Stress

Having been employed as an ironworker for 25 years, I began to develop both physical and mental stress. My parents’ health declined and eventually they died. Enormous stress forced me to retire on disability.
I started experiencing intense and debilitating physical symptoms. I didn’t know why, but I was more nervous than ever. This nervousness brought on difficulty in breathing, an upset stomach and I felt a lot of pain in my side. The thought of meeting people who might notice my condition only increased my symptoms. Eventually, I avoided going out. My life was changing rapidly. Going to church was an ordeal and traveling on buses, trains and planes away from home was out of the question.

I began thinking if this was the way I have to live, maybe life wasn’t worth living. These thoughts terrified me no end. How could I end my life when I have a family, a wife and kids; what about them? I felt there was no way out. How would I survive?
Desperate for relief, but undecided about whether to consult a medical doctor or therapist, I scheduled an appointment with both. My family doctor couldn’t find anything wrong physically and advised that it was probably my nerves that were causing my symptoms. The psychotherapist confirmed the same thing, recommending therapy sessions and a referral to a psychiatrist so that medication could be prescribed.

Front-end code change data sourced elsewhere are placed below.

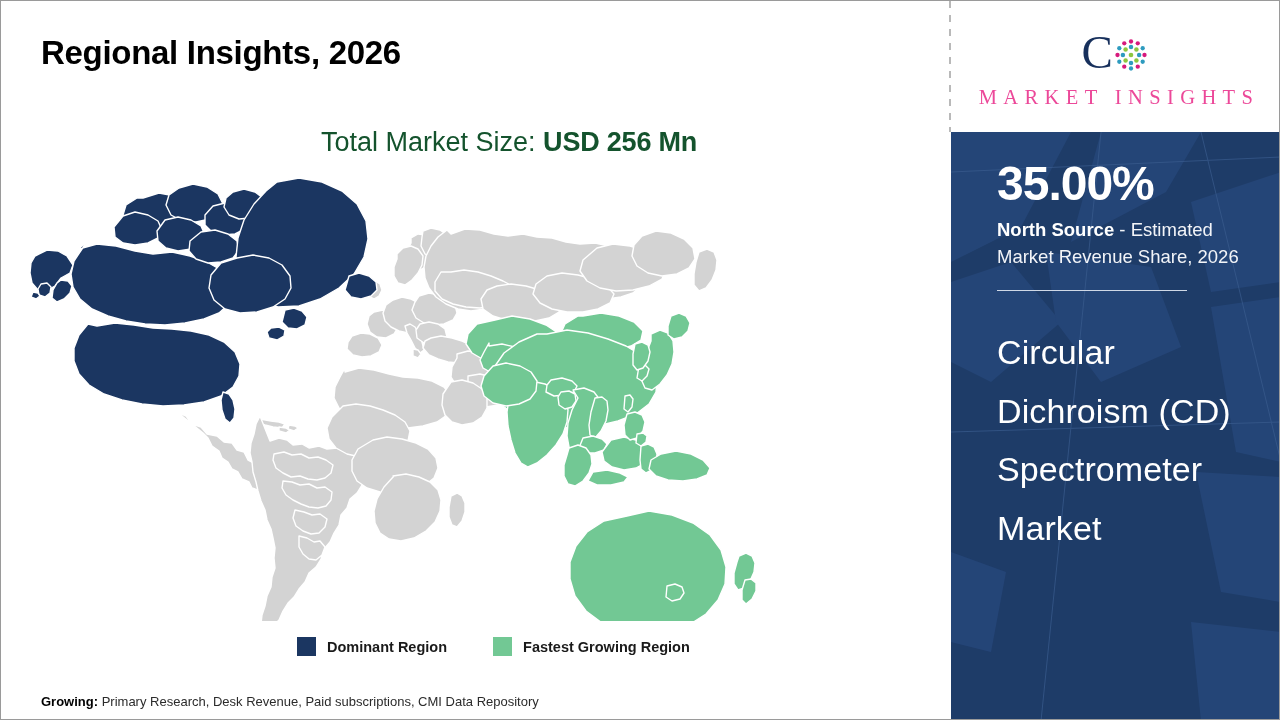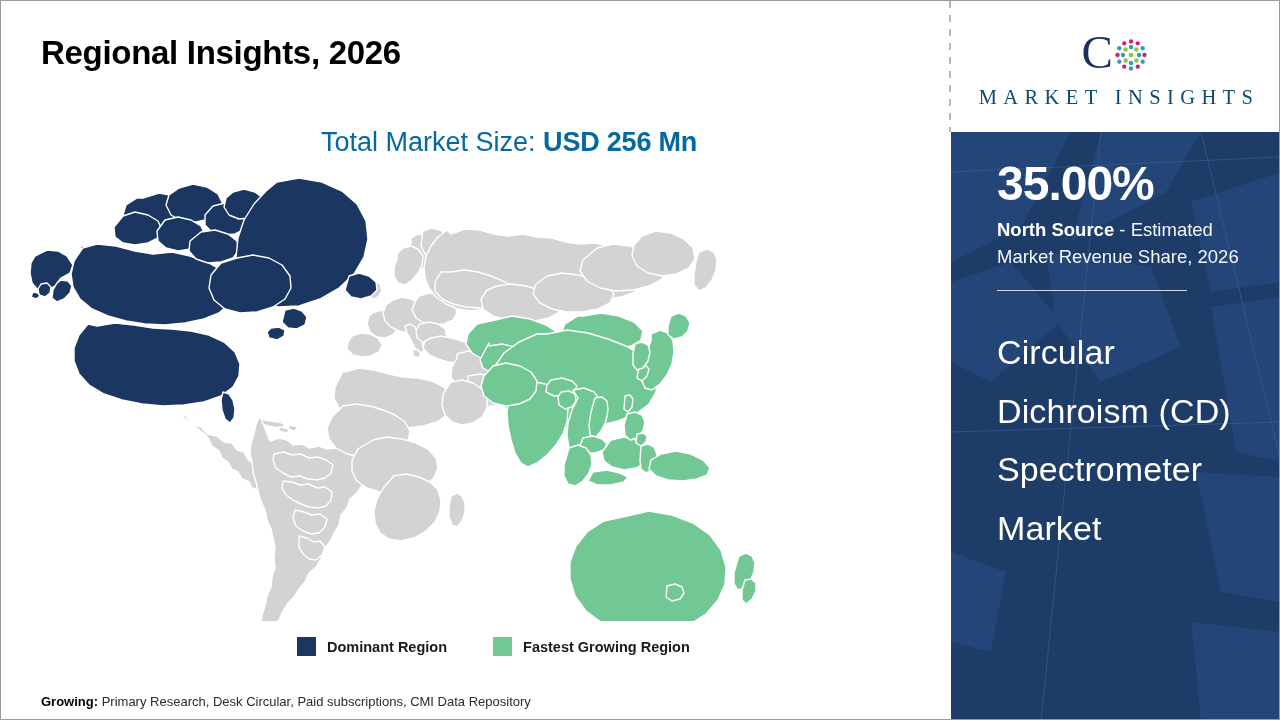--- a/index.html
+++ b/index.html
@@ -101,7 +101,7 @@
   #logo-globe svg { display:block; width:36px; height:36px; }
   #logo-bottom {
     font-family:"Liberation Serif", serif;
-    font-size:20.5px; color:#0c4a6e;
+    font-size:20.5px; color:#ec4899;
     letter-spacing:6.4px;
     margin-top:10px; padding-left:6px;
     white-space:nowrap;

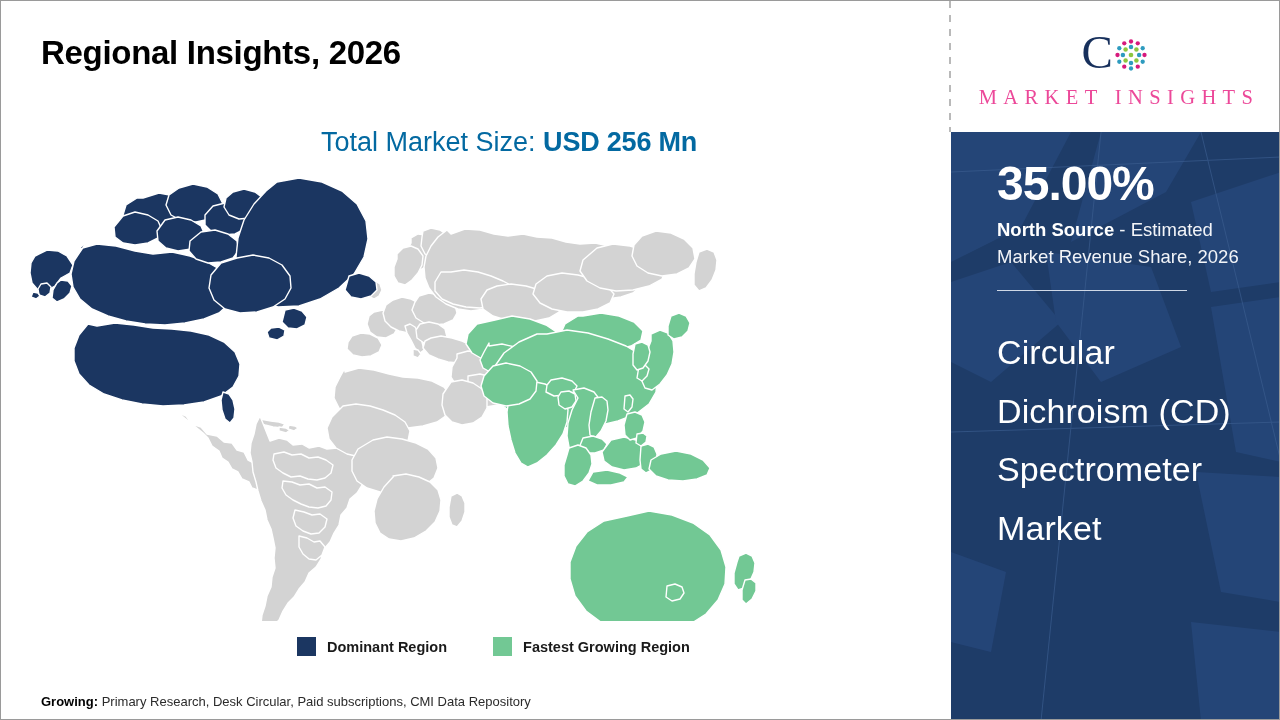--- a/index.html
+++ b/index.html
@@ -33,7 +33,7 @@
 
   #market-size-line {
     position:absolute; left:320px; top:126px;
-    font-size:27px; color:#0369a1;
+    font-size:27px; color:#14532d;
     white-space:nowrap;
   }
   #market-size-line .label { font-weight:normal; }

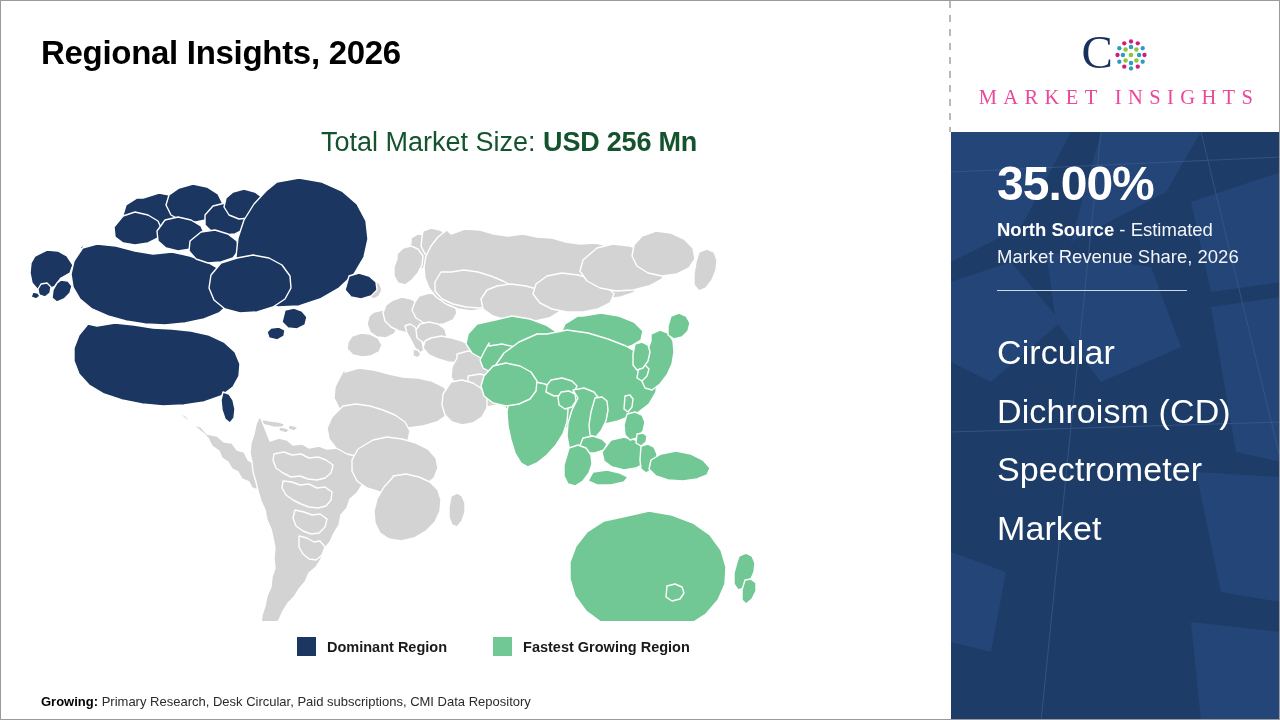--- a/index.html
+++ b/index.html
@@ -324,7 +324,7 @@
     </div>
 
     <div id="footer">
-      <span class="src-label">Growing:</span><span> Primary Research, Desk Circular, Paid subscriptions, CMI Data Repository</span>
+      <span class="src-label">Growing:</span><span> Primary Research, Desk Revenue, Paid subscriptions, CMI Data Repository</span>
     </div>
   </div>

Eventually, I began to feel some relief. Then one day a cousin told me about a self-help organization that she had consulted several years before when she started to undergo panic attacks. She asserted, “Of all the doctors I went to and all the medication I took, the one thing that helped me most was Recovery International.” I decided to try it out. I attended several meetings in my neighborhood and heard people describe similar experiences with nervous symptoms. It was incredible to hear how life had changed so dramatically for them once they found Recovery International.

Determined that this was the program for me, I continued to attend meetings regularly, studying and learning what was known as the Recovery International Method. More important than just knowing the Method was to practice it. Of course, when you attempt to do something that you fear and hate to do, you most certainly will be uncomfortable. But the Recovery International Method taught us that our health improved proportionately by the amount of discomfort we were willing to bear. We understood that our symptoms are distressing but not dangerous. The things we fear and hate to do are the everyday things that the average person does. Thus, many of us turned what was once a vicious cycle of helplessness and hopelessness into a vitalizing cycle of self-confidence.

Soon after discovering Recovery International, I began to feel better. I undertook leadership training, volunteering my time to do whatever I could to help all those out there suffering needlessly and quietly as I had been. I have since opened three Recovery International groups in Brooklyn and continue to work tirelessly to identify prospective leaders within our groups to open more groups.